> **WHAT NEEDS TO BE DONE**:
The answer must be an exact reprint of the lines from the one with "html: none ->" through the final line of the data, with no pictures included.

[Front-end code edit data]
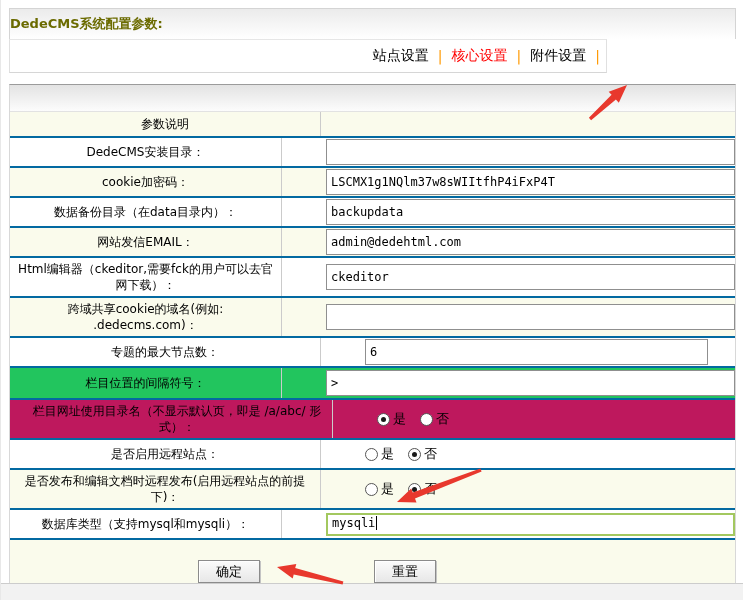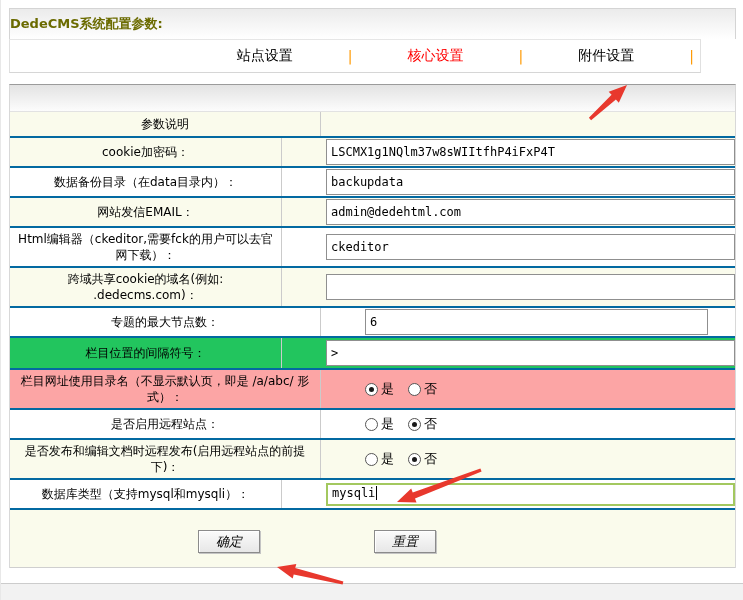"站点设置" .tabbar { gap: 46px -> none; width: 692px -> 598px }
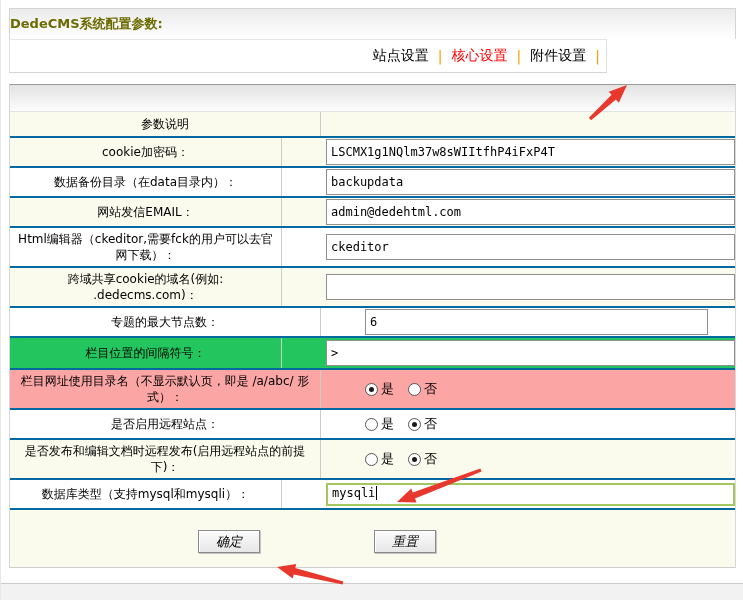"DedeCMS安装目录：" div.row { html: none -> <div> <div>DedeCMS安装目录：</div> <div> <input> </div> </div> }
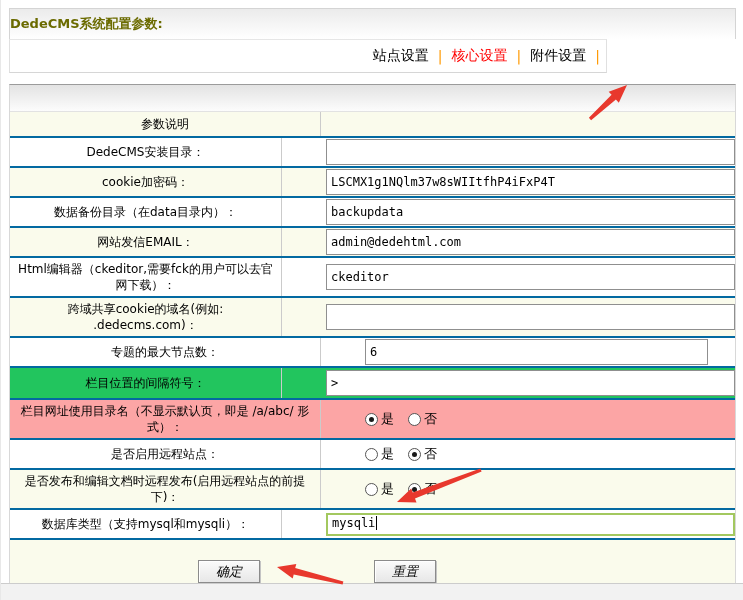"栏目网址使用目录名（不显示默认页，即是 /a/abc/ 形式）：" div.row { background: #fca5a5 -> #be185d; padding-left: none -> 12px }
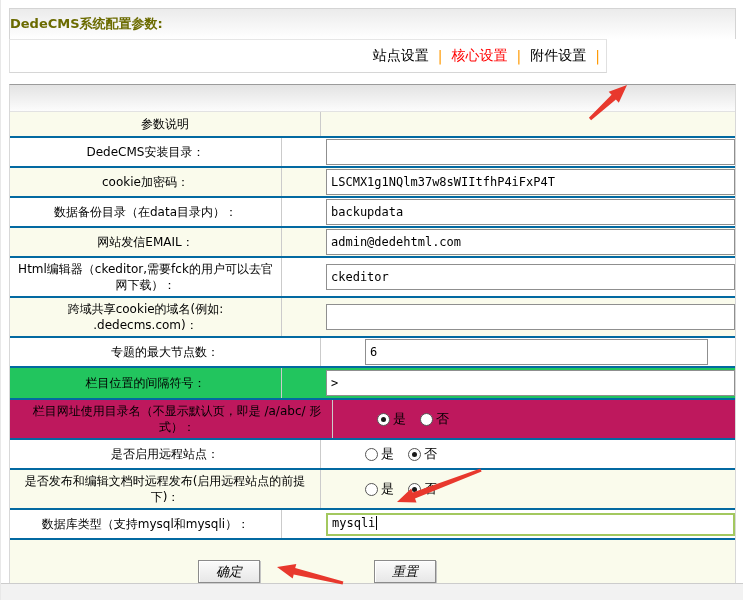"确定" .btn { font-style: italic -> none }
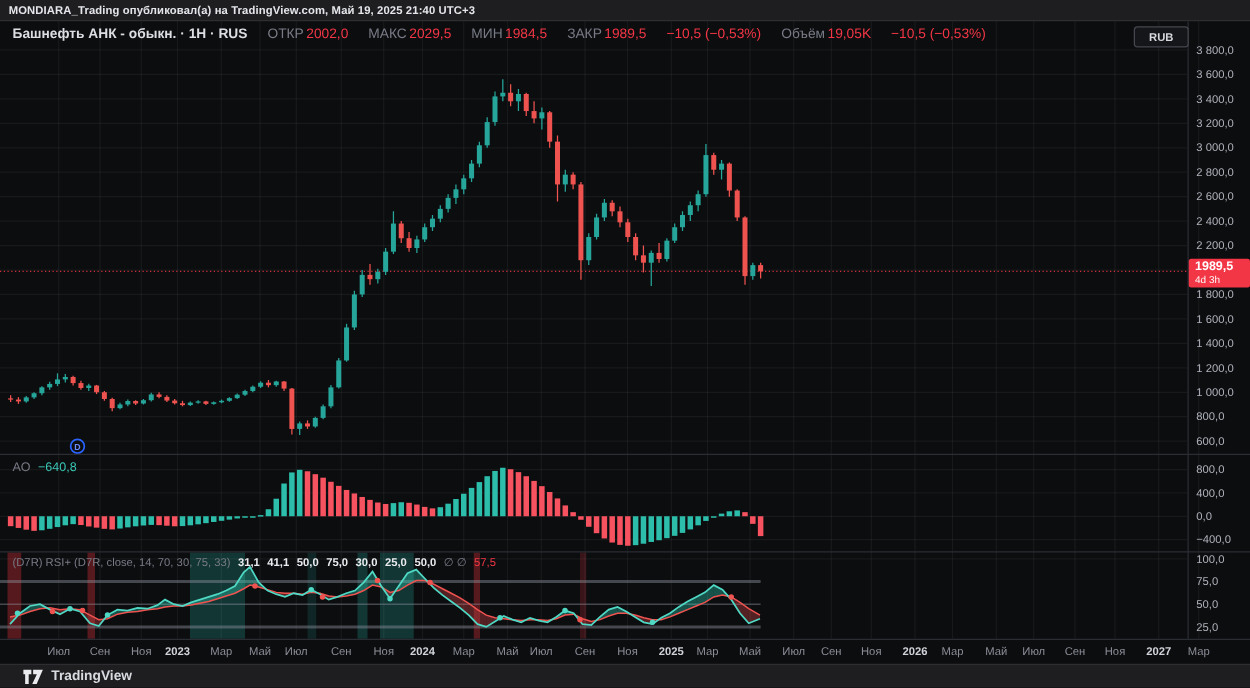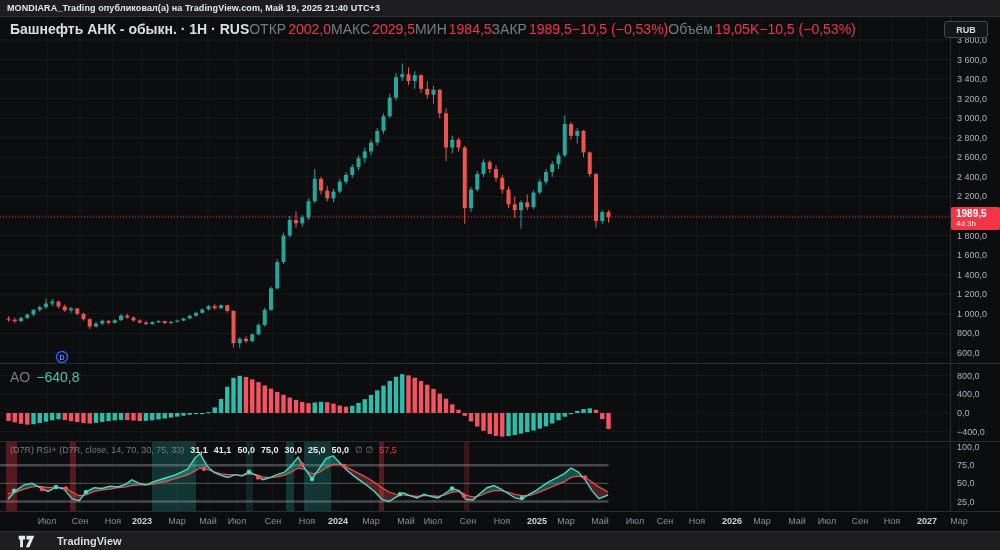"Башнефть АНК - обыкн. ·" .legend-row { font-size: 14px -> 11px; gap: 0 -> 16px }
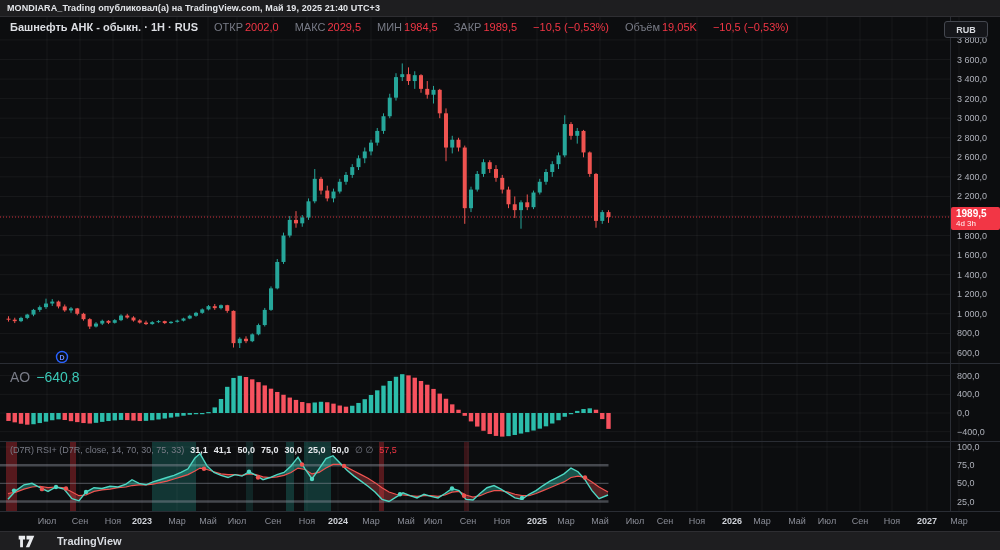"RUB" .rub-btn { left: 944px -> 907px }
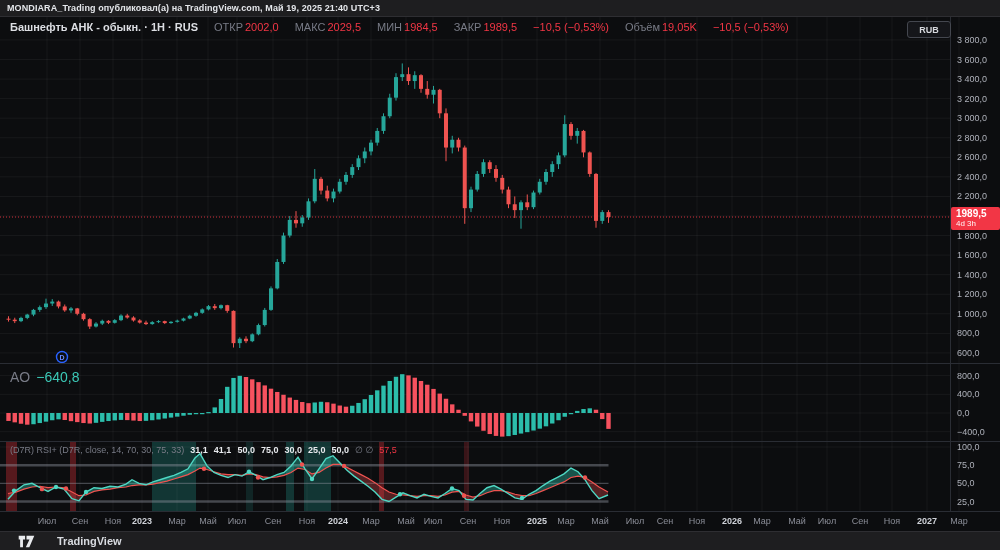"AO" .ao-row { font-size: 14px -> 10px }
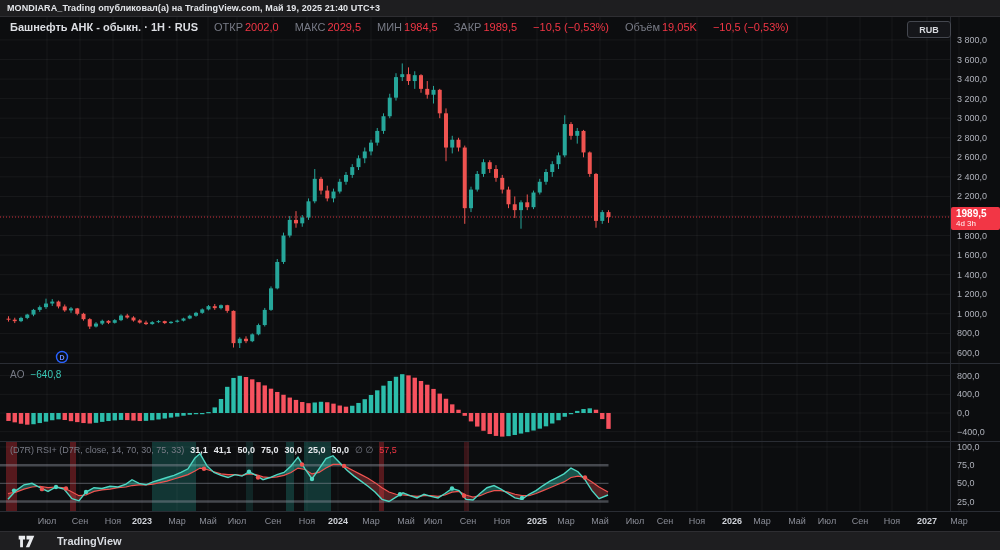"TradingView" .footer { gap: 22px -> 6px }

> **SOLUTION TO THIS TASK**:
"DedeCMS安装目录：" div.row { html: none -> <div> <div>DedeCMS安装目录：</div> <div> <input> </div> </div> }
"栏目网址使用目录名（不显示默认页，即是 /a/abc/ 形式）：" div.row { background: #fca5a5 -> #be185d; padding-left: none -> 12px }
"确定" .btn { font-style: italic -> none }
"Башнефть АНК - обыкн. ·" .legend-row { font-size: 14px -> 11px; gap: 0 -> 16px }
"RUB" .rub-btn { left: 944px -> 907px }
"AO" .ao-row { font-size: 14px -> 10px }
"TradingView" .footer { gap: 22px -> 6px }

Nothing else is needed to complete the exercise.